Although Congress passed the BBA in 2015, it also provided a grace period in that the BBA rules would not apply until the 2018 tax year. Thus, the TEFRA rules continued to govern partnership examinations until the 2018 tax year, with one caveat: partnerships could elect early into the BBA partnership audit rules if a timely and valid election was made.
Background
SN Worthington filed a 2016 partnership tax return. After the IRS selected the return for examination, the partnership made a timely election to have the BBA partnership audit rules apply. As it was required to do under the election, SN Worthington represented that it had sufficient assets to pay an imputed underpayment if the IRS later determined that one was due.
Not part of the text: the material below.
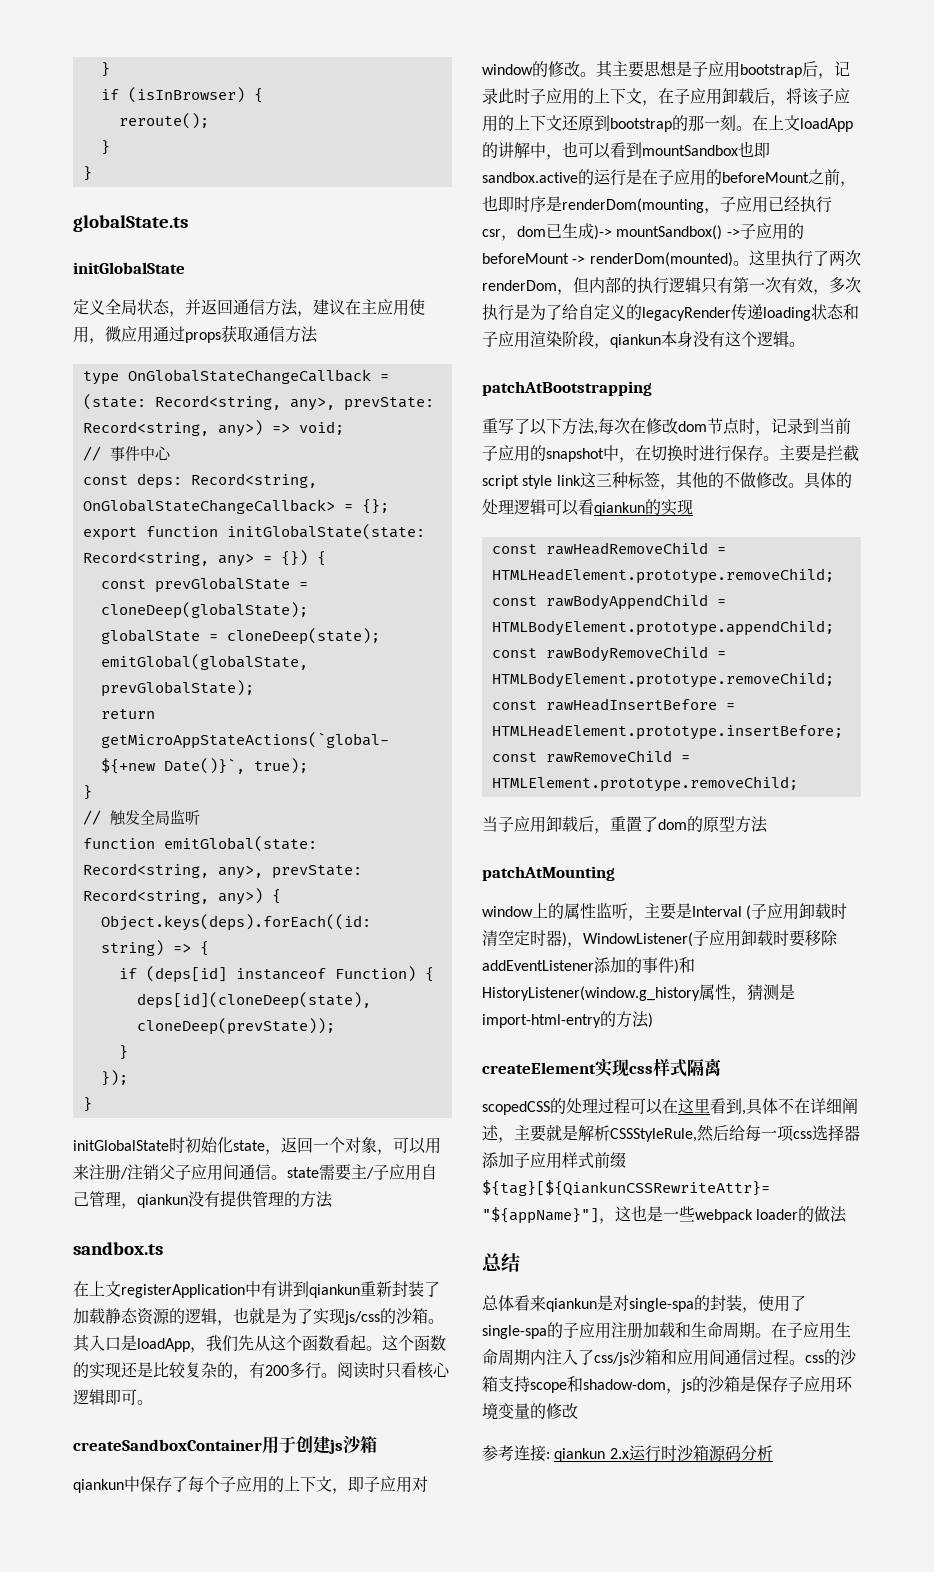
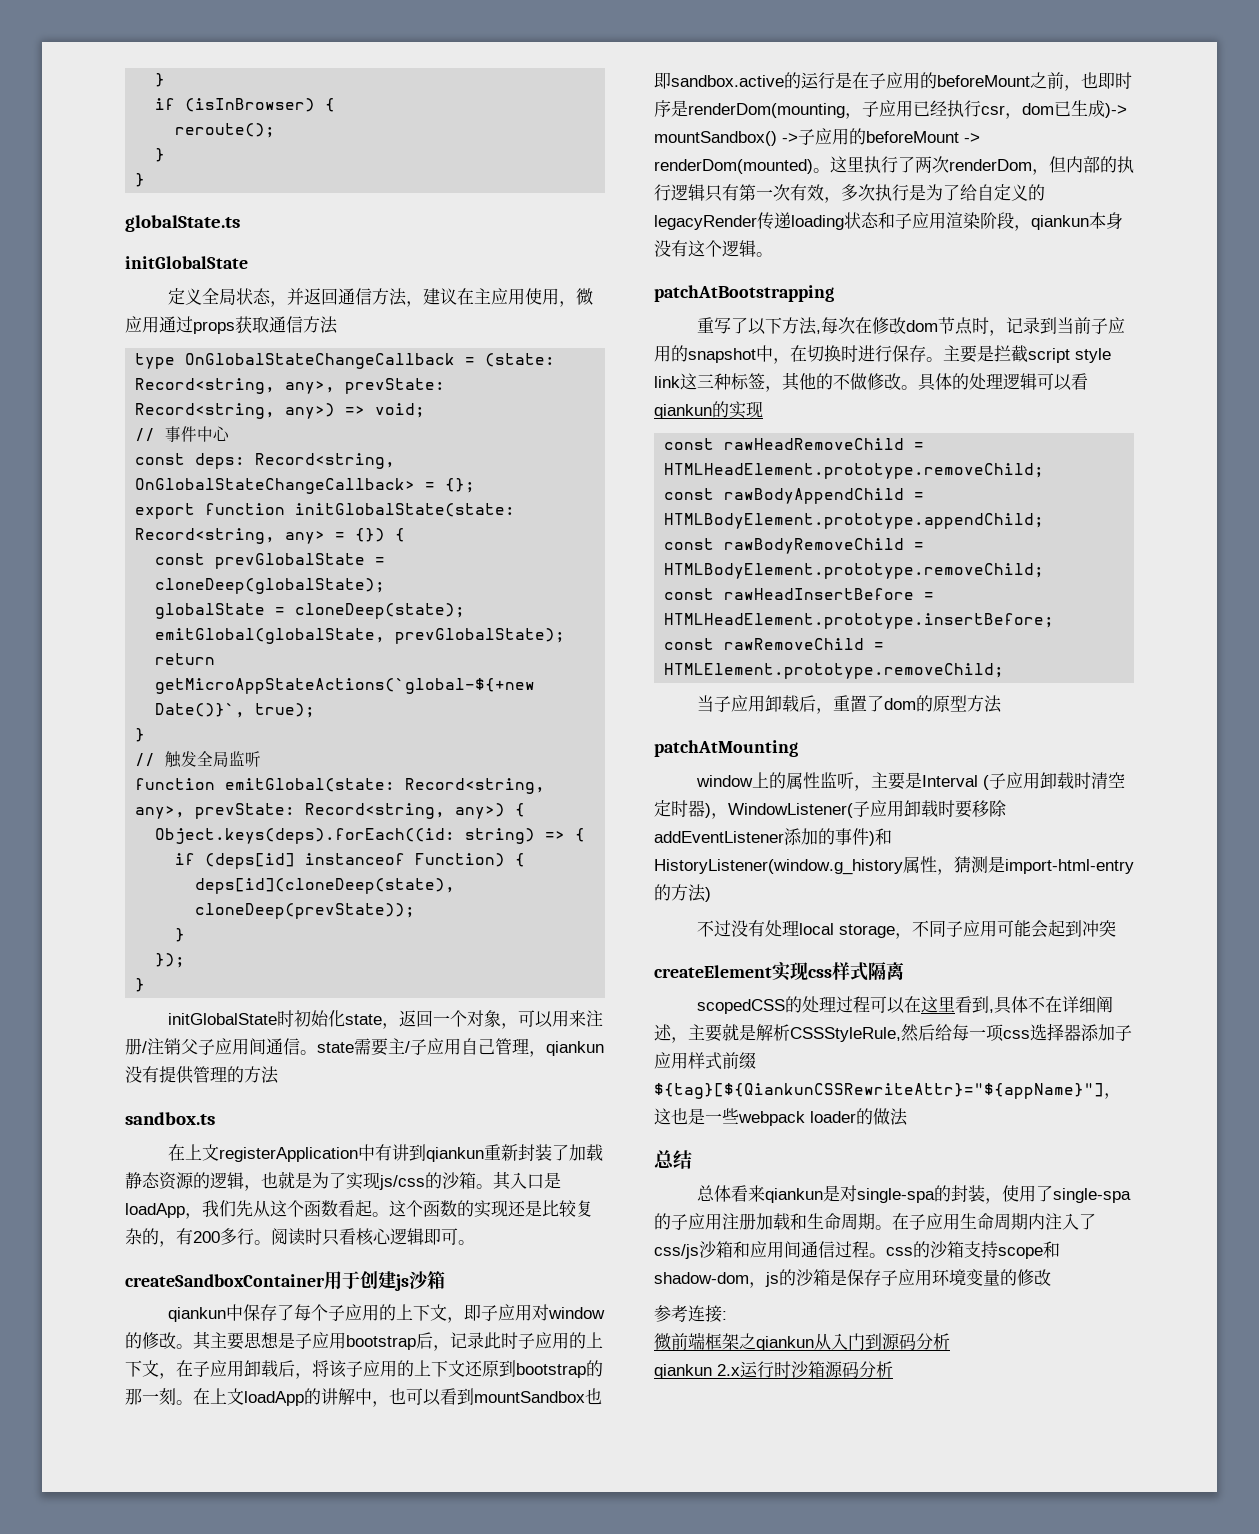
(653, 1020) none -> [696,920,1116,939] // 不过没有处理local storage，不同子应用可能会起到冲突
(550, 1455) none -> [654,1332,950,1351] // 微前端框架之qiankun从入门到源码分析 //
The IRS reviewed the election and SN Worthington’s 2016 tax return. On the basis of this review, it concluded that the partnership did not have sufficient assets to pay an imputed underpayment and provided the partnership with an opportunity to dispute the determination. SN Worthington chose not to, and the agency notified the partnership that its election was invalid. The IRS then proceeded to conduct the examination under the old TEFRA rules.
SN Worthington raised the issue later in the examination, but the IRS effectively ignored it. At the conclusion of the audit, the IRS issued a Final Partnership Administrative Adjustment (FPAA) under the old TEFRA rules. The FPAA determined that adjustments should be made to the partnership’s 2016 return. SN Worthington filed a timely petition with the Tax Court and thereafter filed a motion to dismiss on the basis that the FPAA was invalid.
Tax Court’s Decision
The Tax Court held that SN Worthington’s BBA election was valid. According to the court, an election is valid when taxpayers comply with the plain text governing the election. And after a taxpayer makes an election, the IRS is prohibited from requiring the taxpayer to satisfy additional conditions.
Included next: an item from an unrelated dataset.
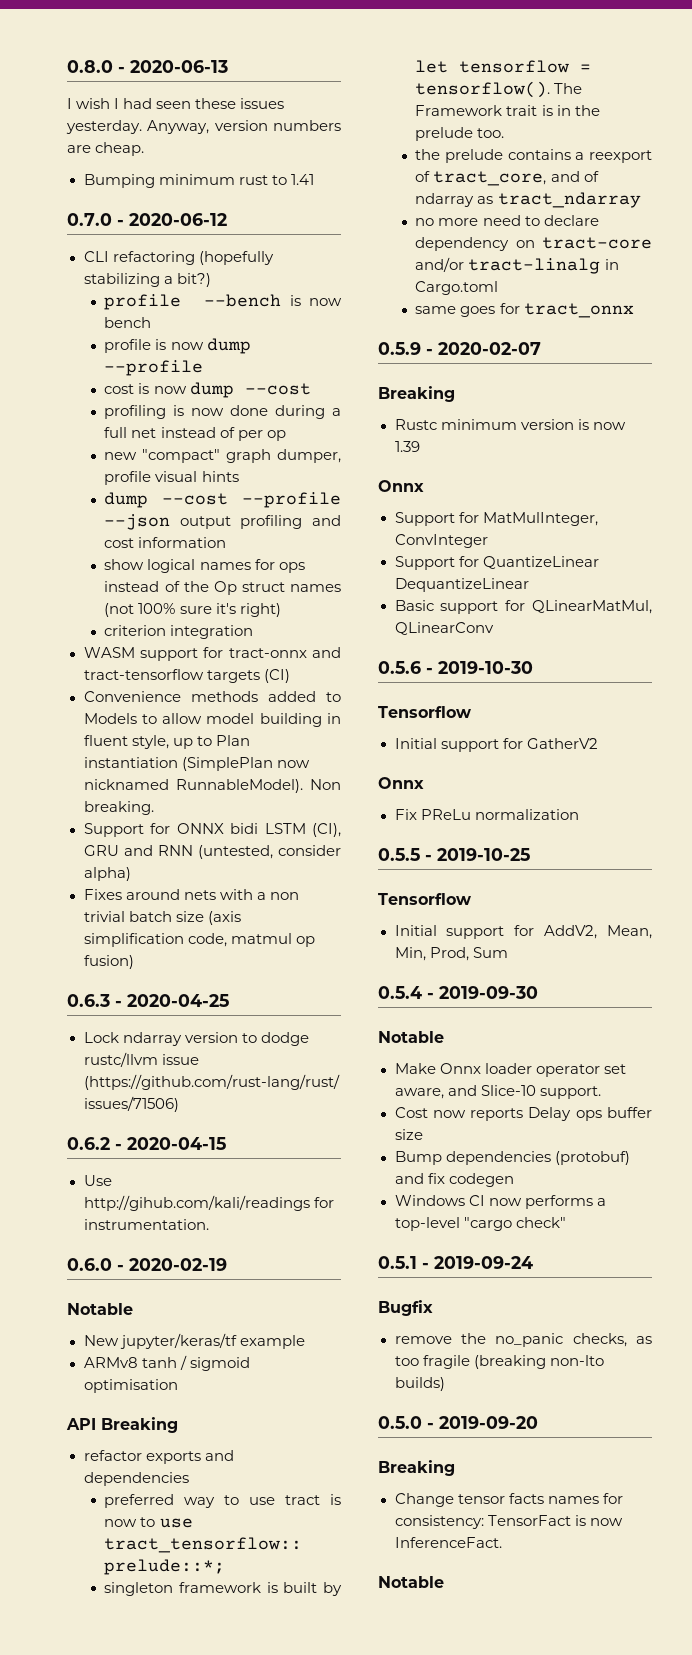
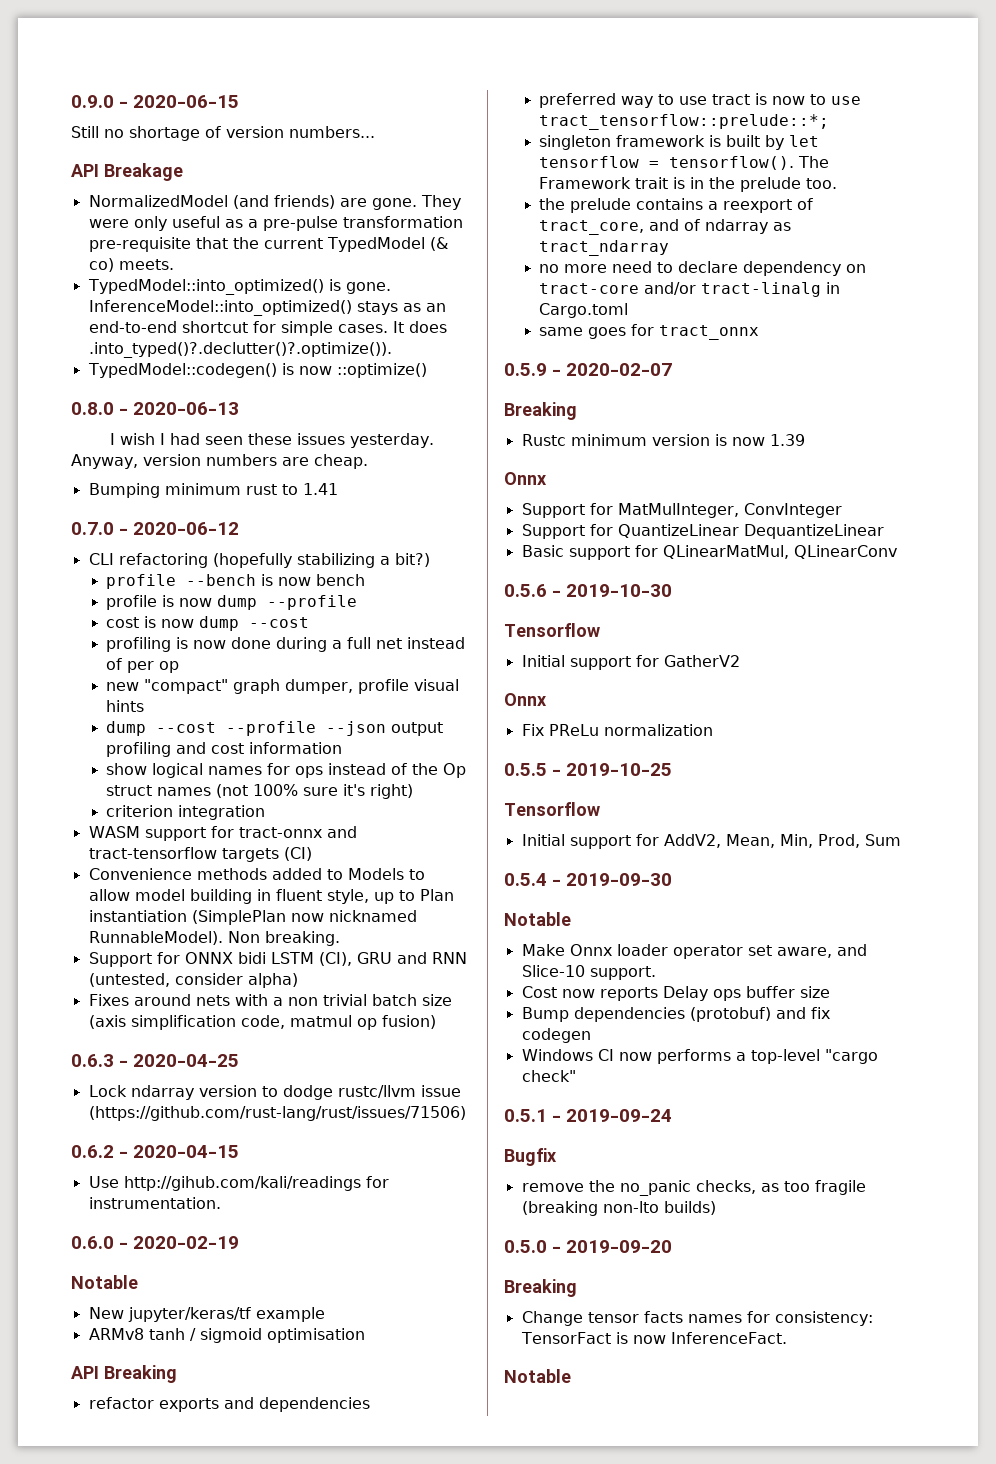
(67, 66) none -> [71,95,240,108] [71,126,375,141] [71,163,183,181] [88,195,461,210] [88,216,463,231] [88,237,448,252] [88,258,174,272] [87,279,391,295] [88,300,446,316] [88,321,447,336] [88,342,392,358] [87,363,427,378] 0.9.0 - 2020-06-15 // Still no shortage of version numbers... // API Breakage // NormalizedModel (and friends) are gone. They were only useful as a pre-pulse transformation pre-requisite that the current TypedModel (& co) meets. // TypedModel::into_optimized() is gone. InferenceModel::into_optimized() stays as an end-to-end shortcut for simple cases. It does .into_typed()?.declutter()?.optimize()). // TypedModel::codegen() is now ::optimize() //

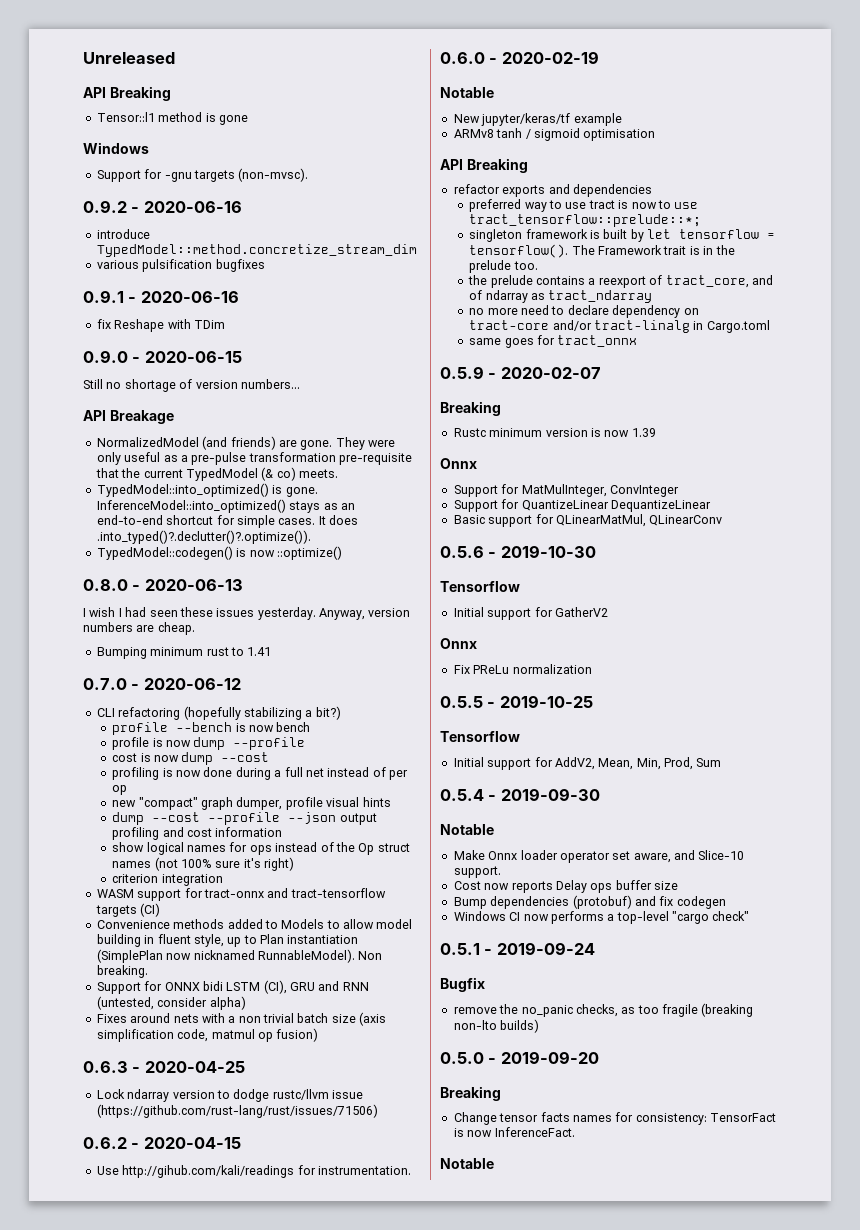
(71, 101) none -> [83,52,175,64] [83,86,171,101] [96,112,248,125] [83,142,149,154] [96,168,309,182] [83,200,242,213] [96,229,150,239] [96,244,417,257] [96,259,265,272] [83,290,239,303] [96,319,225,332] Unreleased // API Breaking // Tensor::l1 method is gone // Windows // Support for -gnu targets (non-mvsc). // 0.9.2 - 2020-06-16 // introduce TypedModel::method.concretize_stream_dim // various pulsification bugfixes // 0.9.1 - 2020-06-16 // fix Reshape with TDim //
Here, SN Worthington complied with the regulatory requirement to make a BBA election. Specifically, the partnership represented that it had sufficient assets to satisfy an imputed underpayment. The Tax Court found that the representation was all that was required under the plain text of the governing regulation.
In holding in favor of the partnership, the court squarely rejected the IRS’ argument that SN Worthington was required to actually show that it could satisfy the imputed underpayment. To the extent the agency had concerns that taxpayers could make false representations, the court reminded the IRS of the criminal sanctions available under section 7206(1), which make it illegal for taxpayers to willfully make false statements. In addition, the court noted that the BBA permitted the agency to go after partners of a BBA partnership if the partnership was unable to satisfy the imputed underpayment.
The Tax Court also concluded that any mistake in the election was attributable to the IRS. If there is an ambiguity in a regulatory requirement for making an election, any doubts should be interpreted against the drafter (here, Treasury). If the government had desired to have a requirement for showing a partnership’s ability to pay, it should have simply written that requirement into the regulation. It did not.
Summary
As SN Worthington Holdings, LLC shows, sometimes the best defense to an IRS adjustment is not arguing the merits but instead fighting the adjustment on procedural grounds. Because the BBA partnership audit rules are fairly new and open to interpretation, taxpayers should expect more BBA procedural disputes in the near future.